Étiez-vous au courant... de l'existence du programme « Écocamionnage »?

Afin de favoriser la transition vers l’utilisation d’équipements et de technologies visant à améliorer l’efficacité énergétique du transport de marchandise tout en diminuant les émissions de GES, le gouvernement du Québec a créé en 2013 le programme Écocamionnage.

La clientèle visée par ce programme est : Les propriétaires et exploitants de véhicules lourds; les entreprises, institutions, organismes et personnes dont l’établissement est situé au Québec.
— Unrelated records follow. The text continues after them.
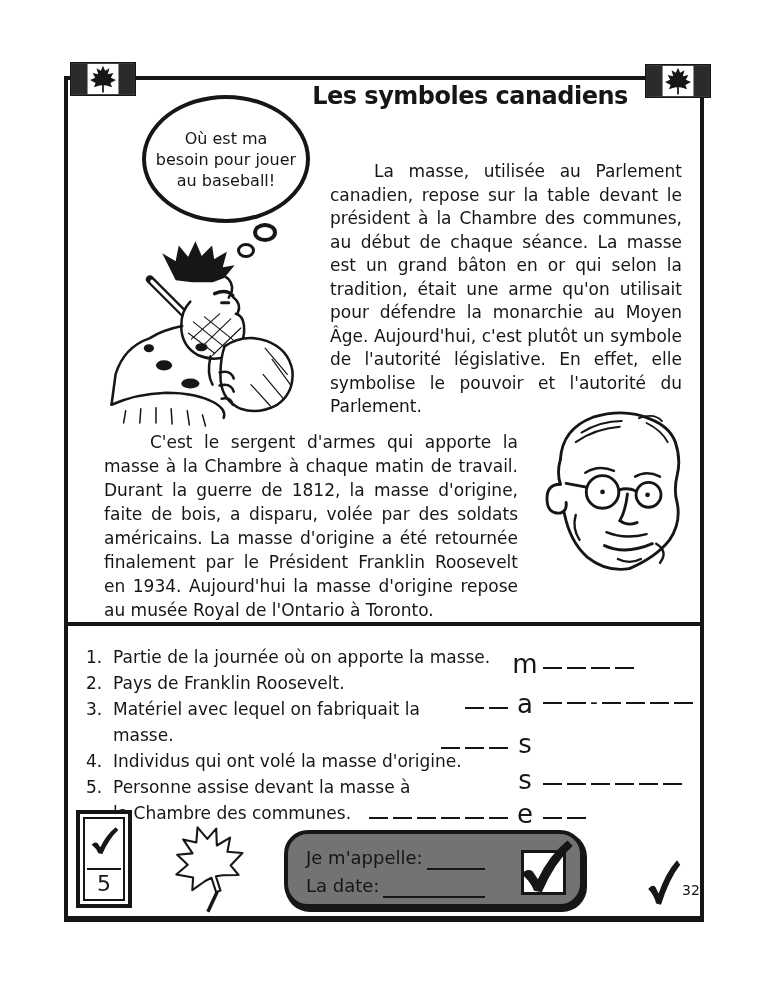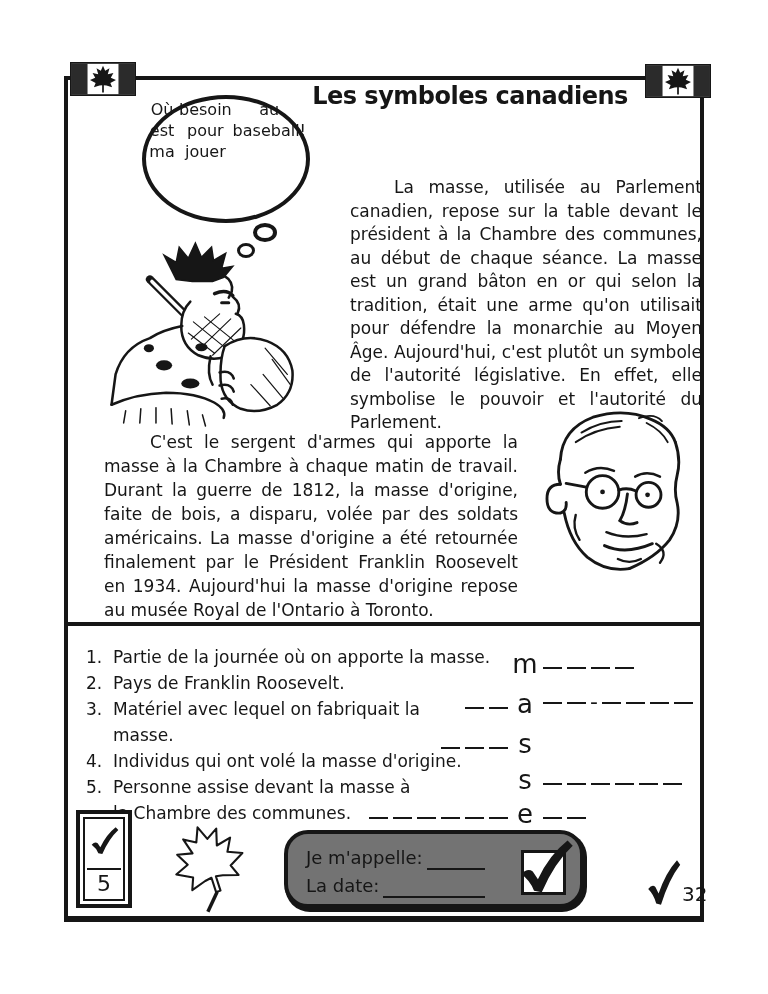"Où est ma" .bubble { flex-direction: row -> column }
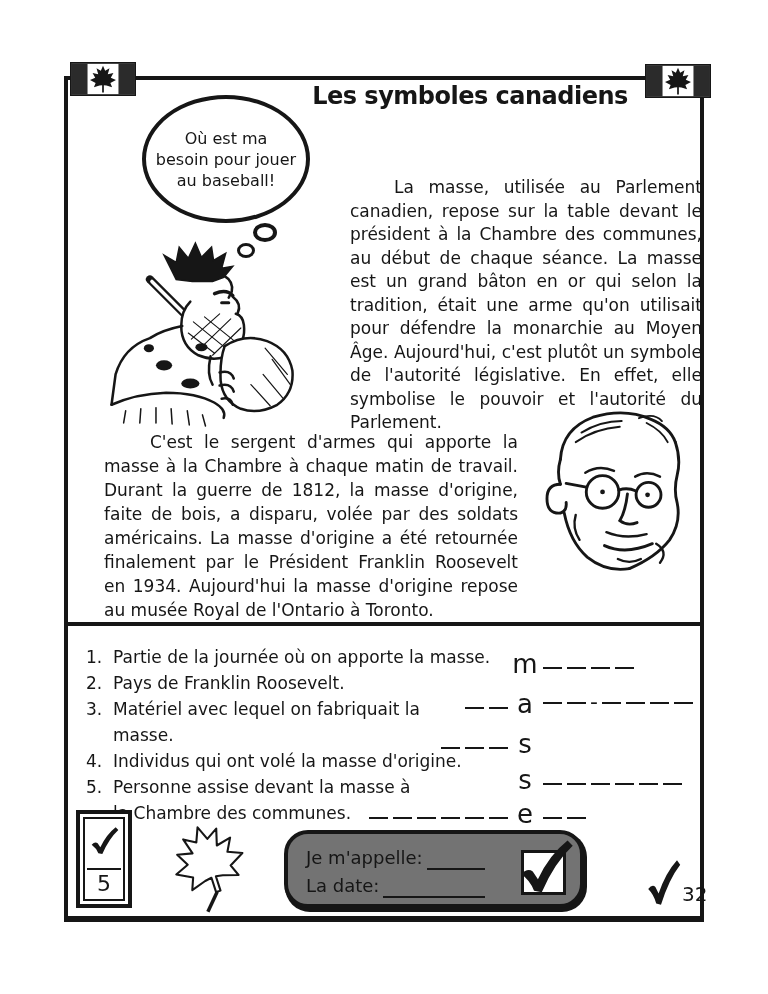"La masse, utilisée au Parlement" .para-1 { margin-left: 20px -> none; top: 176px -> 160px }
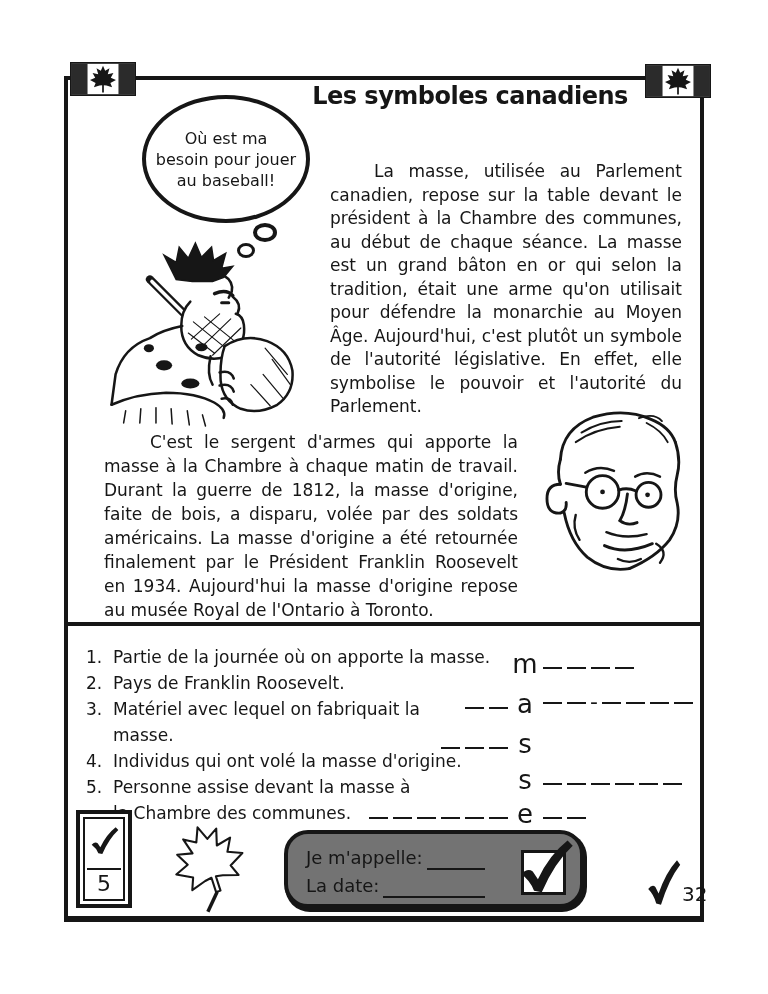"32" .page-number { font-size: 20px -> 14px }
Les technologies admissibles à ce programme vont des systèmes antiralenti aux systèmes auxiliaires en passant par des ordinateurs de bord, des kits aérodynamiques, des camions à carburants de remplacement (gaz naturel, propane, biodiesel) et, bien entendu, des camions hybrides et électriques. Les rabais vont de quelques centaines de dollars à 75 000 $, dépendant des technologies.

Ainsi, le camion Lion8 dévoilé cette semaine, un camion 100% électrique québécois de classe 8 consacré au transport urbain de marchandise, sera bientôt admissible à un rabais de 75 000 $.

Photo: Lion

Les véhicules lourds, #1 des émissions de GES des transports routiers au Québec

Rappelons que la première source de GES au Québec est le secteur des transports avec 43% des émissions totales de gaz à effet de serre (GES) du Québec en 2016. Or, pendant que les émissions de GES des autres secteurs ont diminué ou stagné, celles des transports ont augmenté de 21,9% entre 1990 et 2016.

Du côté des transports routiers, celles-ci ont augmenté de 52,3% durant la même période. Le sous-secteur des transports routiers émettant le plus de GES n’est ainsi plus celui des automobiles depuis 2015, mais bien celui des véhicules lourds, c’est-à-dire celui des camions, tracteurs routiers et autobus.

En effet, les émissions de GES des véhicules lourds ont augmenté de rien de moins que 171,4% entre 1990 et 2016 pour représenter 36% des émissions totales de GES du secteur des transports routiers, ce qui en fait le secteur #1 en ce qui a trait aux émissions de GES des transports routiers, devant les voitures et les camions légers.

Or, si beaucoup de gens critiquent les augmentations de GES des camions légers, personne ou presque ne parle de l’impact des véhicules lourds dans notre bilan de GES québécois.

Voilà pourquoi un programme tel qu’Écocamionnage est logique.

Photo: MINISTÈRE DE L'ENVIRONNEMENT DU QUÉBEC

Écocamionnage: Un programme efficace

Dans le bilan de mi-parcours 2017-2018 du plan d’action 2013-2020 sur les changements climatiques, il est écrit que ce programme est parmi les plus efficaces du plan actuel , mais que « malgré le soutien offert depuis plusieurs années par ce programme et le succès de ce dernier, le taux de pénétration des technologies de réduction des émissions de GES dans l’industrie demeure limité, ce qui met en lumière la nécessité de mettre sur pied des mesures additionnelles de réduction d’émissions de GES ».

Le constat est donc clair : malgré le succès du programme, encore plus doit être fait pour encourager le virage vers des camions moins polluants.

Un énorme marché

Au Québec, environ 200 000 camions, tracteurs routiers et véhicules outils circulent sur nos routes, dont une majorité sont des camions de classe 8. En étant très conservateurs, nous pouvons donc déduire que si ces camions durent en moyenne 12 ans et que le quart des camions de classe 8 peuvent être électrifiés pour des parcours de 400 km/jour et moins, on parle d’un marché potentiel de plus de 4 000 camions électriques par année.

Or, à ce rythme, le budget total du programme Écocamionnage annoncé en novembre 2017 serait épuisé en... à peine trois mois.

Sachant tout cela, il semble logique de conclure que si le gouvernement du Québec soutient financièrement l’acquisition de voitures et camions légers électriques fabriqués à l’étranger, il n’y a pas de raison pour que ce même gouvernement ne soutienne pas de manière encore plus appuyée l’acquisition de ces camions électriques québécois.

Après tout, leur fabrication créent beaucoup plus d’emplois chez nous, non?